Please return the data that follows precisely as written, but without the images.
---- RECORDS FOR THIS TASK
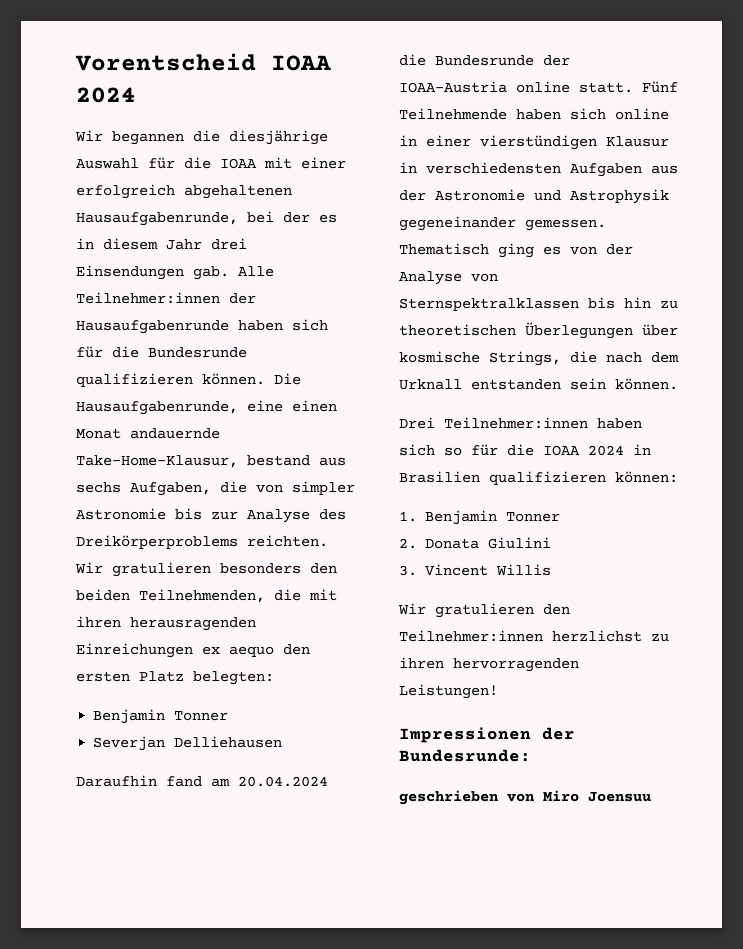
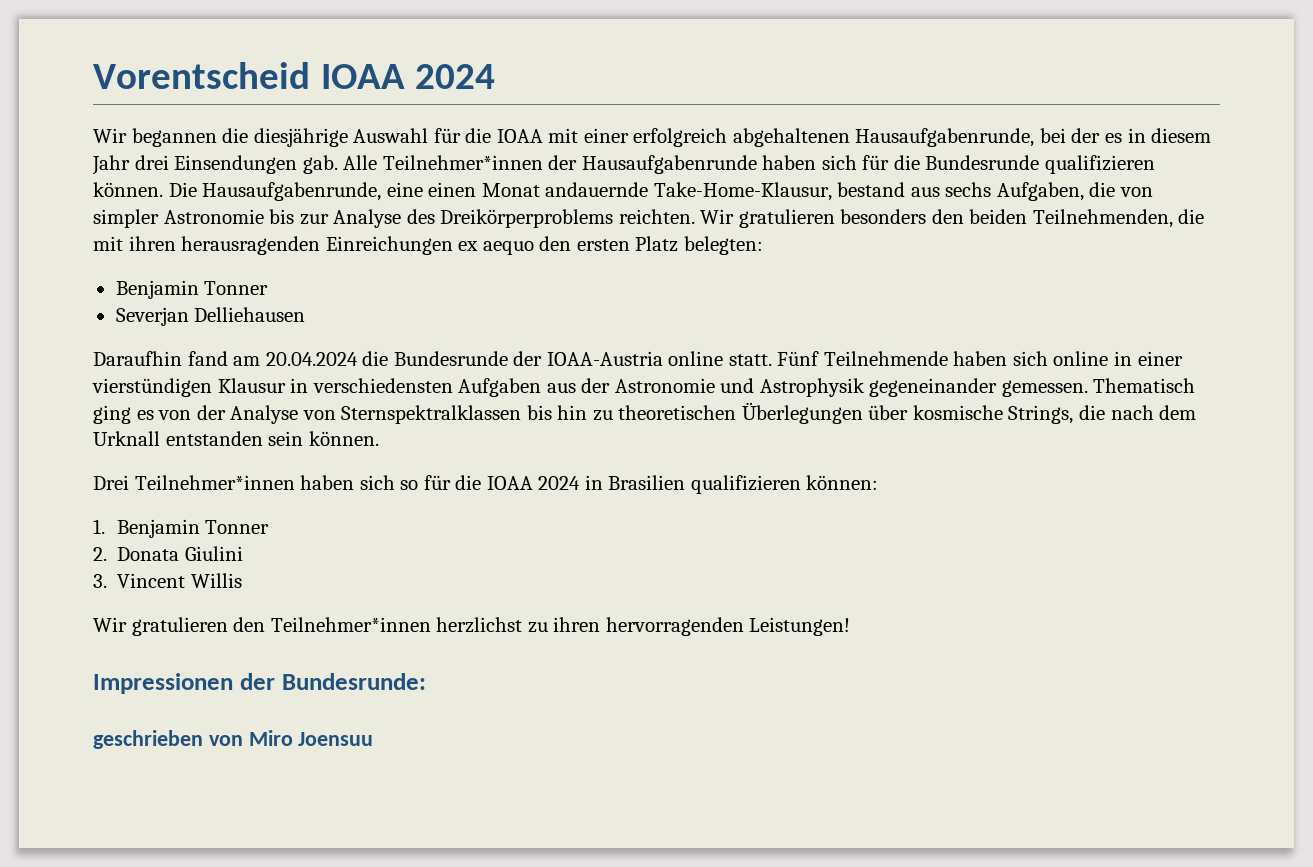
- Alle Teilnehmer:innen der Hausaufgabenrunde haben sich für die Bundesrunde qualifizieren können.
+ Alle Teilnehmer*innen der Hausaufgabenrunde haben sich für die Bundesrunde qualifizieren können.
- Drei Teilnehmer:innen haben sich so für die IOAA 2024 in Brasilien qualifizieren können:
+ Drei Teilnehmer*innen haben sich so für die IOAA 2024 in Brasilien qualifizieren können:
- Wir gratulieren den Teilnehmer:innen herzlichst zu ihren hervorragenden Leistungen!
+ Wir gratulieren den Teilnehmer*innen herzlichst zu ihren hervorragenden Leistungen!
--------
# [ANSWER TO THIS EXERCISE]
- Alle Teilnehmer:innen der Hausaufgabenrunde haben sich für die Bundesrunde qualifizieren können.
+ Alle Teilnehmer*innen der Hausaufgabenrunde haben sich für die Bundesrunde qualifizieren können.
- Drei Teilnehmer:innen haben sich so für die IOAA 2024 in Brasilien qualifizieren können:
+ Drei Teilnehmer*innen haben sich so für die IOAA 2024 in Brasilien qualifizieren können:
- Wir gratulieren den Teilnehmer:innen herzlichst zu ihren hervorragenden Leistungen!
+ Wir gratulieren den Teilnehmer*innen herzlichst zu ihren hervorragenden Leistungen!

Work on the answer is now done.